(Exercise aim): From the entries below, please output exactly the lines starting at the one containing "ConnectionString opprettet i forrige leksjon." and ending at the one containing "Managed identities, som", both included.

[Structured diff data]

- - - -

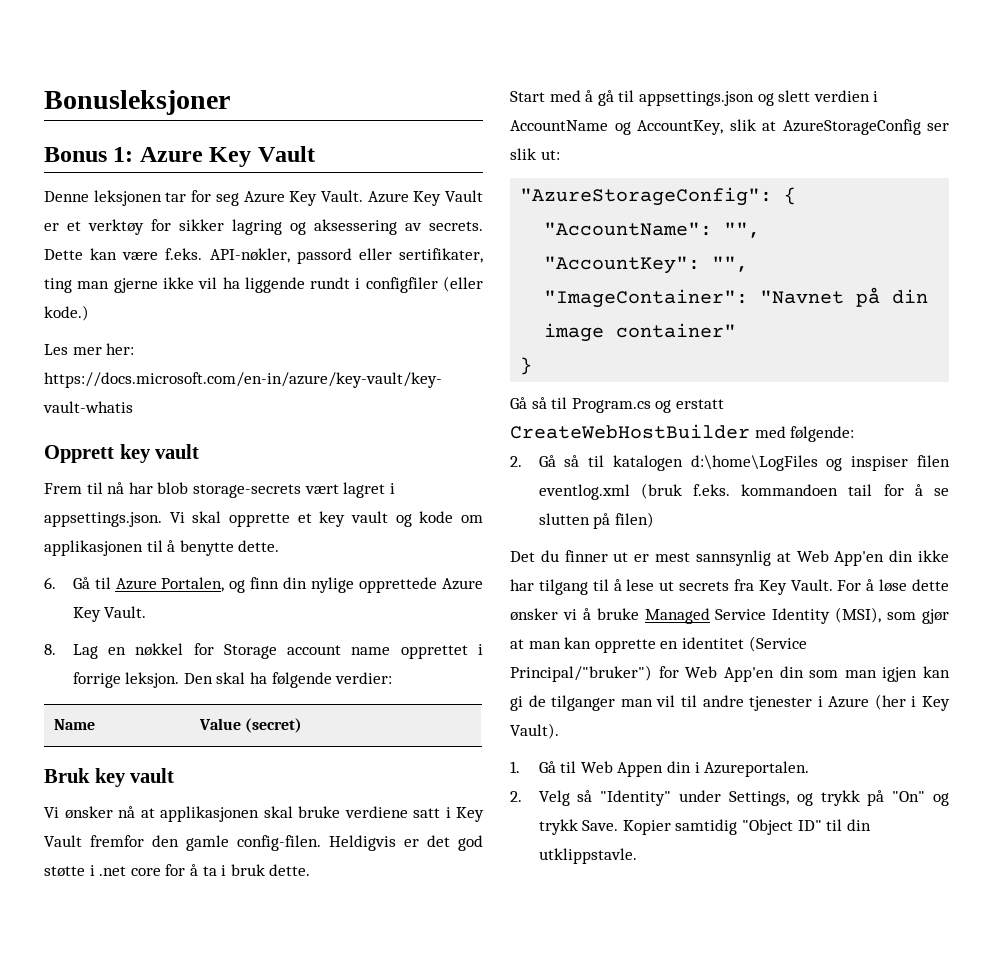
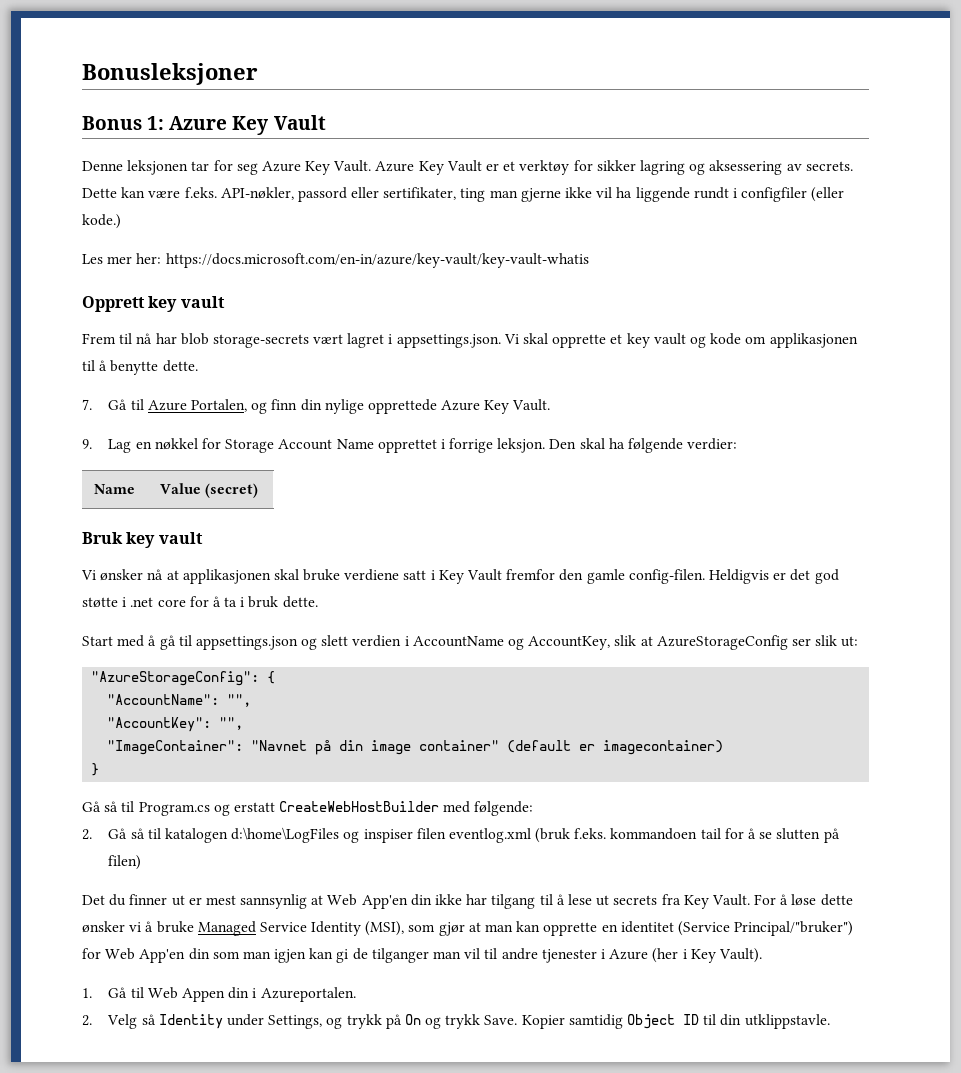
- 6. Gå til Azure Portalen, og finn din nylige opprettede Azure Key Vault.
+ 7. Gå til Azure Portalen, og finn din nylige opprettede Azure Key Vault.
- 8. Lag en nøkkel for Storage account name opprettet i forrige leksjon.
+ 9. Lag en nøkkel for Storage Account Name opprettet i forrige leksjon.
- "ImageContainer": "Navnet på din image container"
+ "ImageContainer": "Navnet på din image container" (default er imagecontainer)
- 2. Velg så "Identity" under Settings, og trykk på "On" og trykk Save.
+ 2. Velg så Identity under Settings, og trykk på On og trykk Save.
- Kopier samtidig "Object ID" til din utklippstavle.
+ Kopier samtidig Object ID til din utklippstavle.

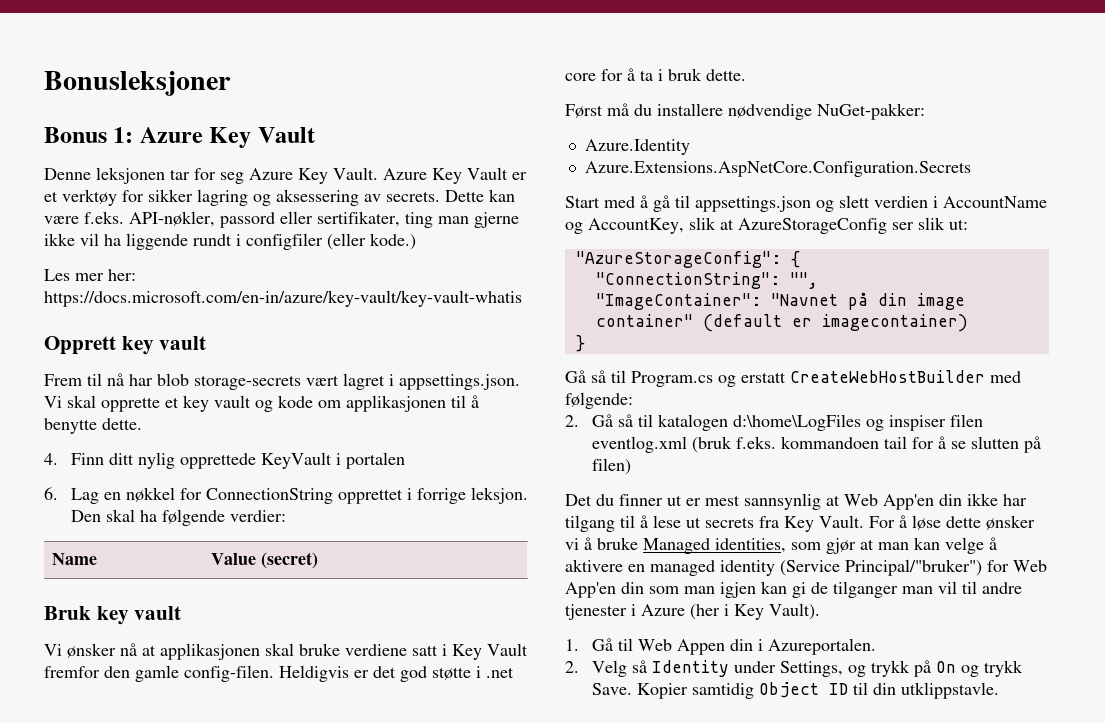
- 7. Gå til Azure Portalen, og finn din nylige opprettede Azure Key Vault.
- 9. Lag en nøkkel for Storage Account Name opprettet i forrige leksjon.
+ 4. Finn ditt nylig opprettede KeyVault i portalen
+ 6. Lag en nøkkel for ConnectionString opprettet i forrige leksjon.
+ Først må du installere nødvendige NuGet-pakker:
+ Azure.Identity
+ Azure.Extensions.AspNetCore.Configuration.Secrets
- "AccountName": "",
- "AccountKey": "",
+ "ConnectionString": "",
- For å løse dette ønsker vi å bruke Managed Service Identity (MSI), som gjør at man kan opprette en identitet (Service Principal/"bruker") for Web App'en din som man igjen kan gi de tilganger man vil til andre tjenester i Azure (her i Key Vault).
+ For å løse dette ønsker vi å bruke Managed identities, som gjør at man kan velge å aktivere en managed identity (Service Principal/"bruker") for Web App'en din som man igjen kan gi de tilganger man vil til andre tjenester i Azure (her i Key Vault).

- - - -

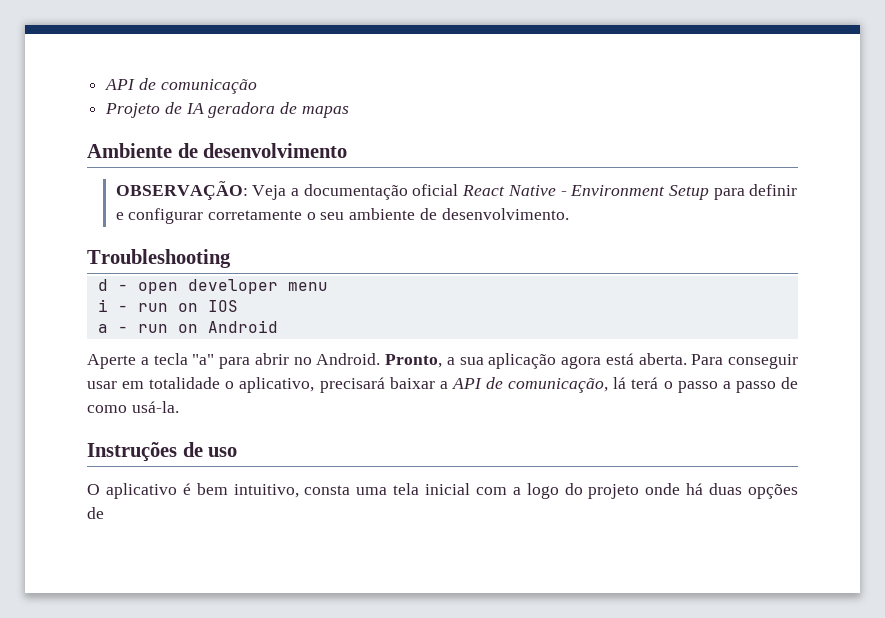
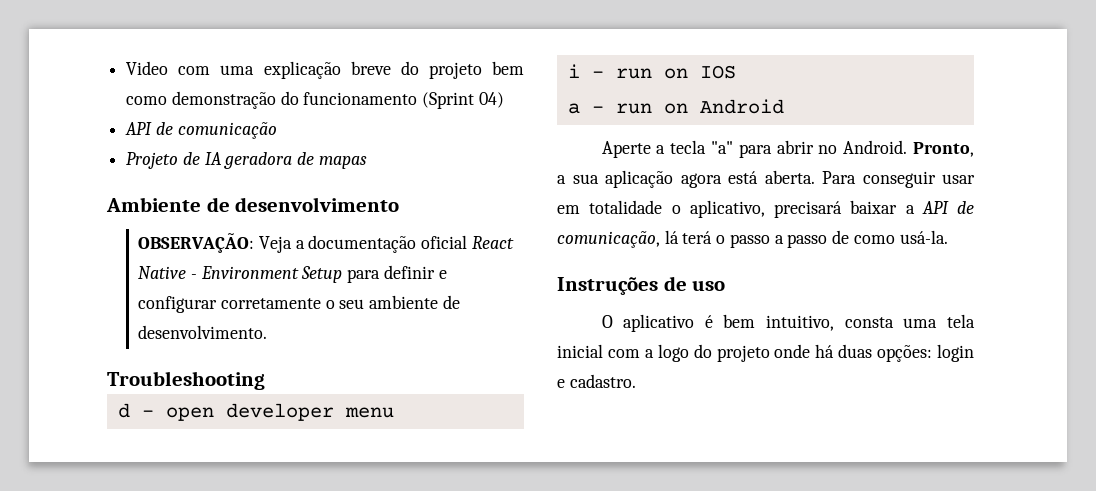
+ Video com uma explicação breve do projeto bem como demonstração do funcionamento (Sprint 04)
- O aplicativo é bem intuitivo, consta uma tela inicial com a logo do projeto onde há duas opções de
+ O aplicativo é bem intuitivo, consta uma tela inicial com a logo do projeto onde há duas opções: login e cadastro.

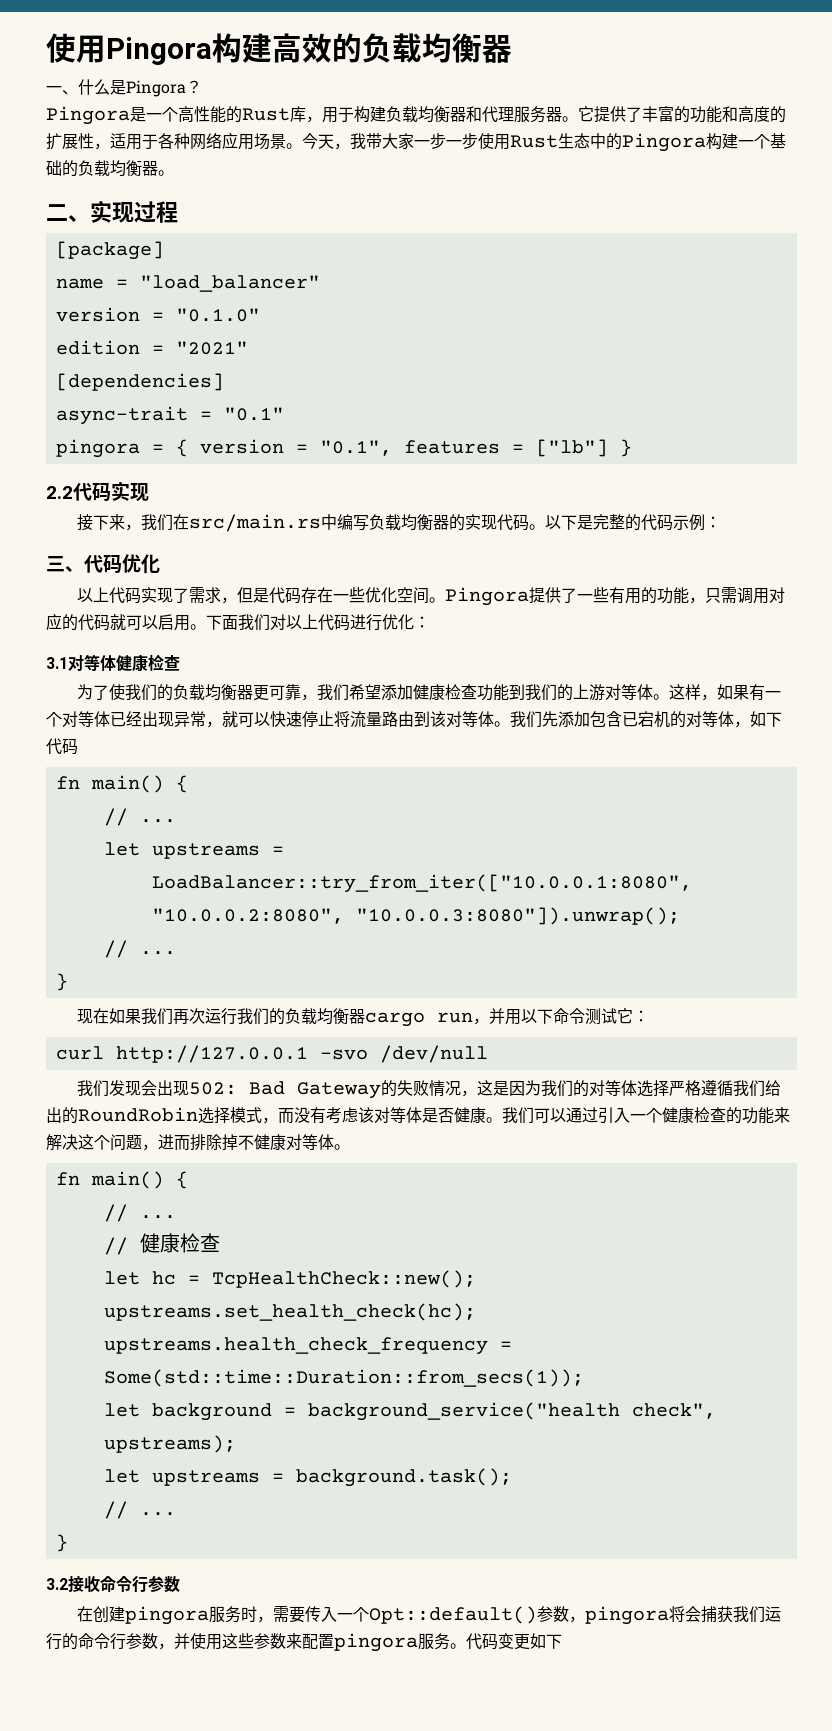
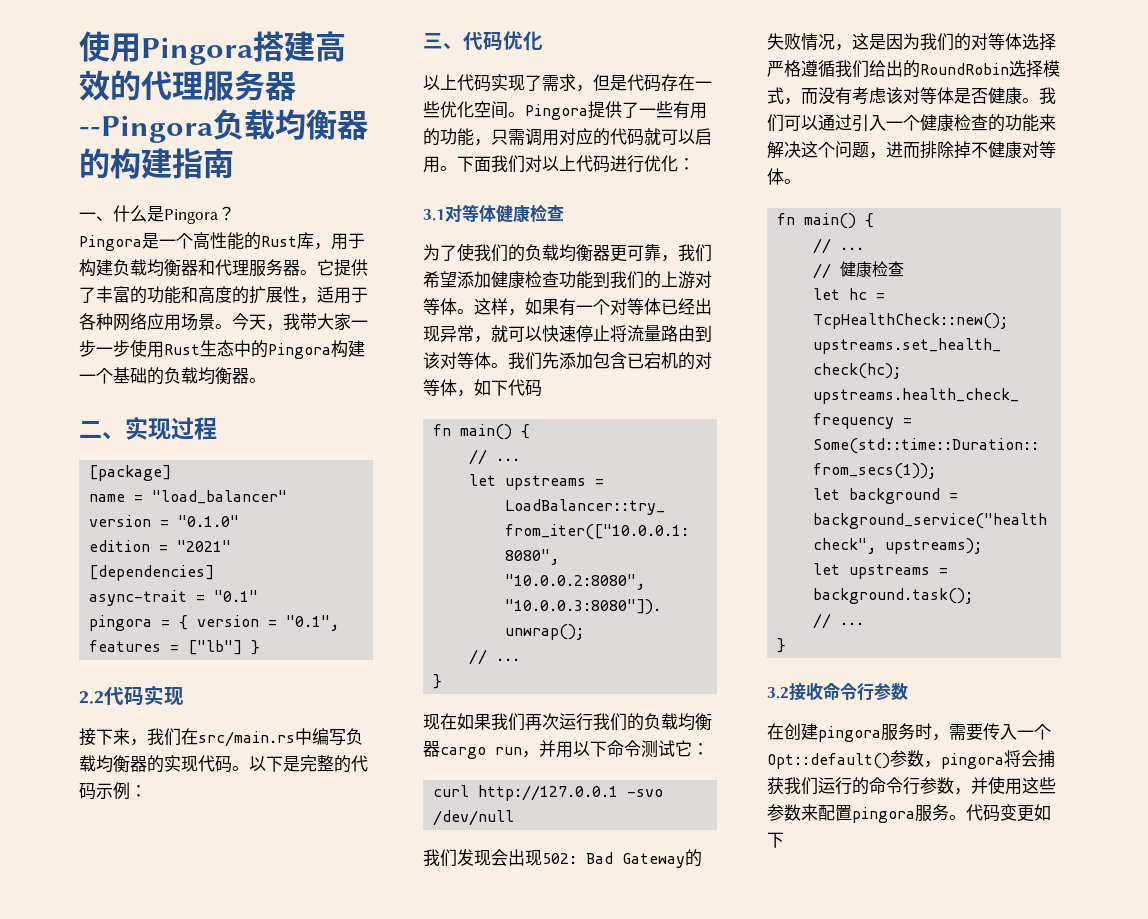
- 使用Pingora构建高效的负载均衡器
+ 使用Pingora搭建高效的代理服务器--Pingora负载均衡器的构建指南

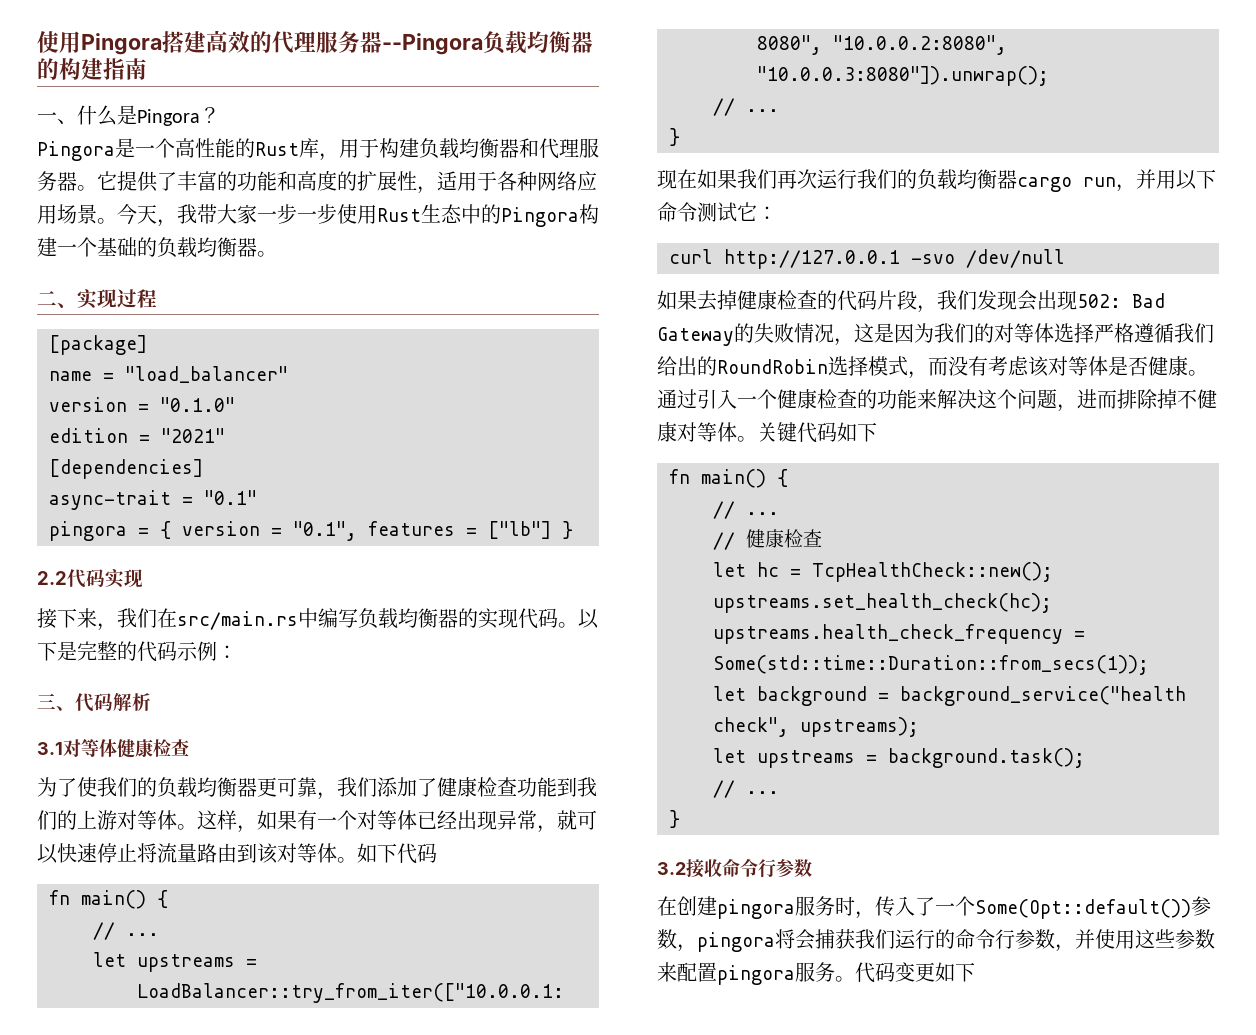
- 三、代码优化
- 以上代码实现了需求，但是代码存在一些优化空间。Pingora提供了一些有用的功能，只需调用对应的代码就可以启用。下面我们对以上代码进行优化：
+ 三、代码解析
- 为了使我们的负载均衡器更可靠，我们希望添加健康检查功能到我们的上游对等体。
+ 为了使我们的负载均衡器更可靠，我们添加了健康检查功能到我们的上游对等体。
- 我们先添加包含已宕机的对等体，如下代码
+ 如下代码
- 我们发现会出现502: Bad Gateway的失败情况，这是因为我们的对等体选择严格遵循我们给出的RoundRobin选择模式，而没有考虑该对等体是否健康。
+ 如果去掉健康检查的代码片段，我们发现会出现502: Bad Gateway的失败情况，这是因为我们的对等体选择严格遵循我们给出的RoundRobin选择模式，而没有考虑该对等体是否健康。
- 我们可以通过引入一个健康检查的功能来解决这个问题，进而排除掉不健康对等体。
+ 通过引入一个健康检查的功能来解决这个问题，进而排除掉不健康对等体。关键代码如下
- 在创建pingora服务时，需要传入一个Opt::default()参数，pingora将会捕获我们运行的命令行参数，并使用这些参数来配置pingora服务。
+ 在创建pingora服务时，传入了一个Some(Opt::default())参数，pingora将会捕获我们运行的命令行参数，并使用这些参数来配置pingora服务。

- - - -

(Solution for this task):
+ 6. Lag en nøkkel for ConnectionString opprettet i forrige leksjon.
+ Først må du installere nødvendige NuGet-pakker:
+ Azure.Identity
+ Azure.Extensions.AspNetCore.Configuration.Secrets
- "AccountName": "",
- "AccountKey": "",
+ "ConnectionString": "",
- For å løse dette ønsker vi å bruke Managed Service Identity (MSI), som gjør at man kan opprette en identitet (Service Principal/"bruker") for Web App'en din som man igjen kan gi de tilganger man vil til andre tjenester i Azure (her i Key Vault).
+ For å løse dette ønsker vi å bruke Managed identities, som gjør at man kan velge å aktivere en managed identity (Service Principal/"bruker") for Web App'en din som man igjen kan gi de tilganger man vil til andre tjenester i Azure (her i Key Vault).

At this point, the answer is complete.